LONDON, March 4 (Reuters) – Euro zone services activity expanded at a slightly faster pace in February as demand picked up, though growth remained modest and firms barely added to headcount, a survey showed on Wednesday.
The HCOB euro zone services Purchasing Managers’ Index, compiled by S&P Global, rose to 51.9 in February from 51.6 in January, and just above a preliminary estimate of 51.8.
PMI readings above 50.0 indicate growth in activity.
“The service sector did not perform particularly well in February, but momentum did increase slightly when compared with the previous month,” said Cyrus de la Rubia, chief economist at Hamburg Commercial Bank.
New business growth accelerated modestly, continuing an expansion that began in August.
Service providers reduced their backlogs of work for a fourth straight month, though the pace of depletion slowed. Employment growth was modest and eased to a five-month low as business confidence softened slightly.
Cost pressures intensified sharply, with input price inflation matching January’s 11-month high.

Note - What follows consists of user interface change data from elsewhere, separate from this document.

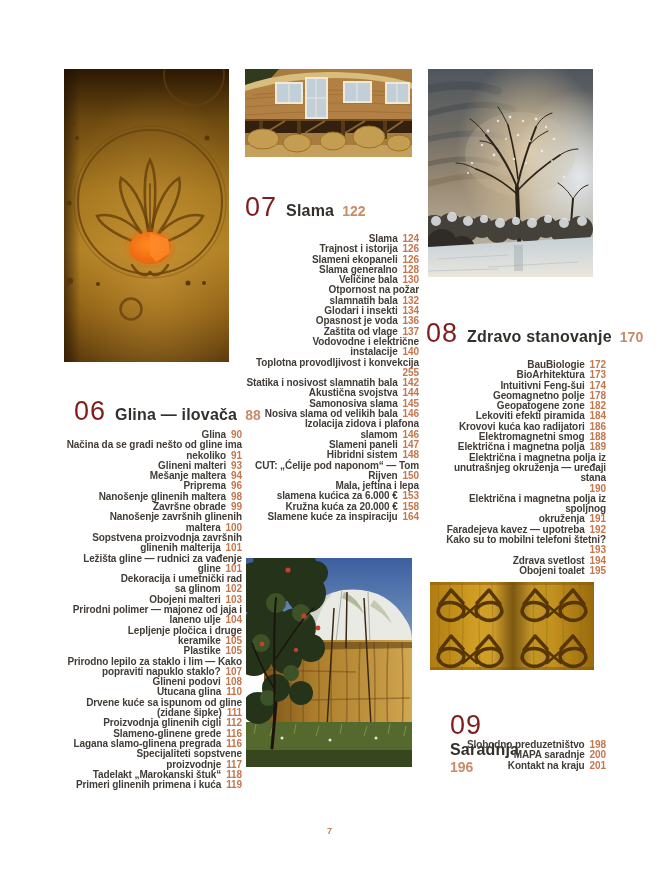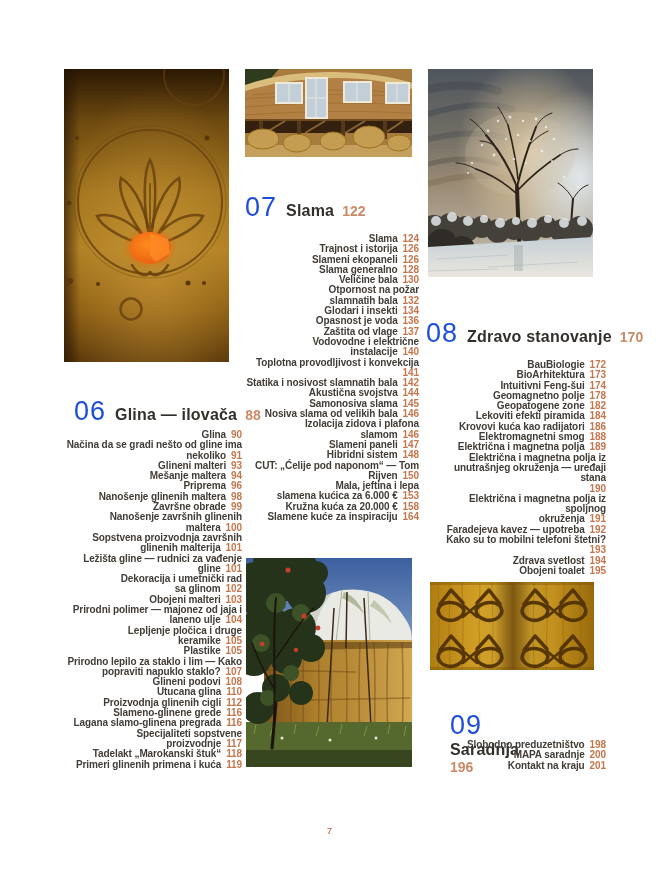"07" .sec-num { color: #1d4ed8 -> #7f1d1d }
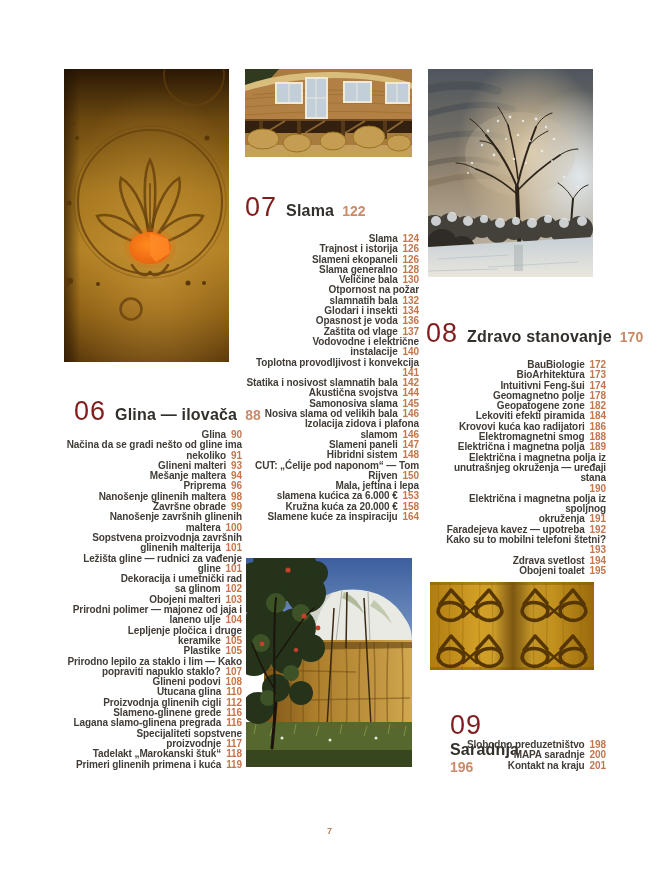"141" span.p { text: 141 -> 255 }
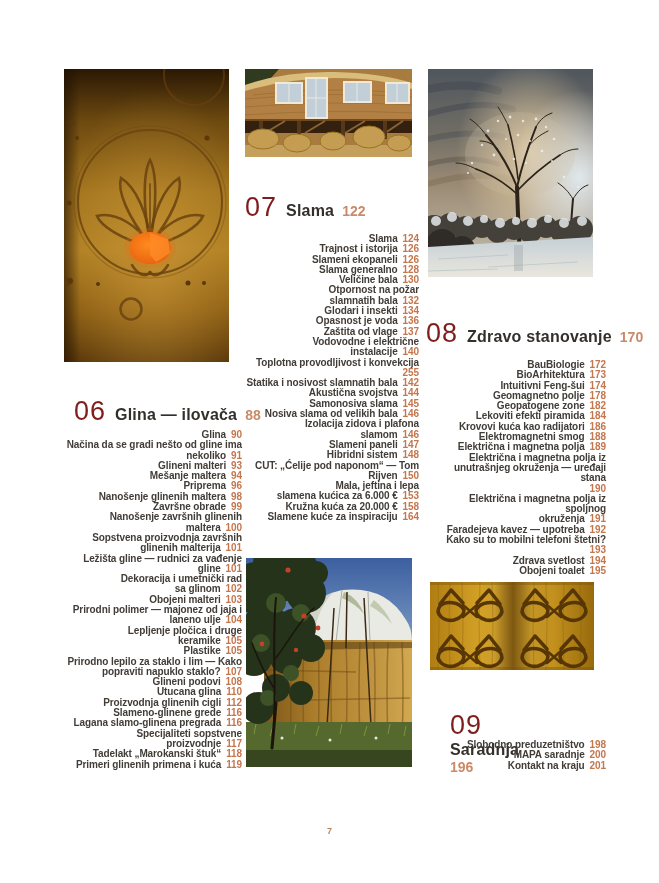"Drvene kuće sa ispunom od" div.toc-item { html: none -> <div><span>Drvene kuće sa ispunom od gline (zidane šipke)</span><span>111</span></div> }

The rate of increase was the steepest in nearly three years as companies cited higher wages, energy and transport costs.
“For the European Central Bank, these data are certainly one more reason why it is unlikely to plan any further interest rate cuts for the time being,” de la Rubia added.
The ECB will keep its deposit rate at 2.00% at least through the end of this year, a Reuters poll showed last month, extending its longest spell of steady borrowing costs since the negative-rate era.
Germany led growth among major euro zone economies with the strongest services momentum, while activity slowed in Italy and Spain. France’s services sector continued to contract, though the decline moderated.
The services upturn helped drive the overall composite PMI to a three-month high of 51.9, extending the euro zone’s growth phase to 14 months.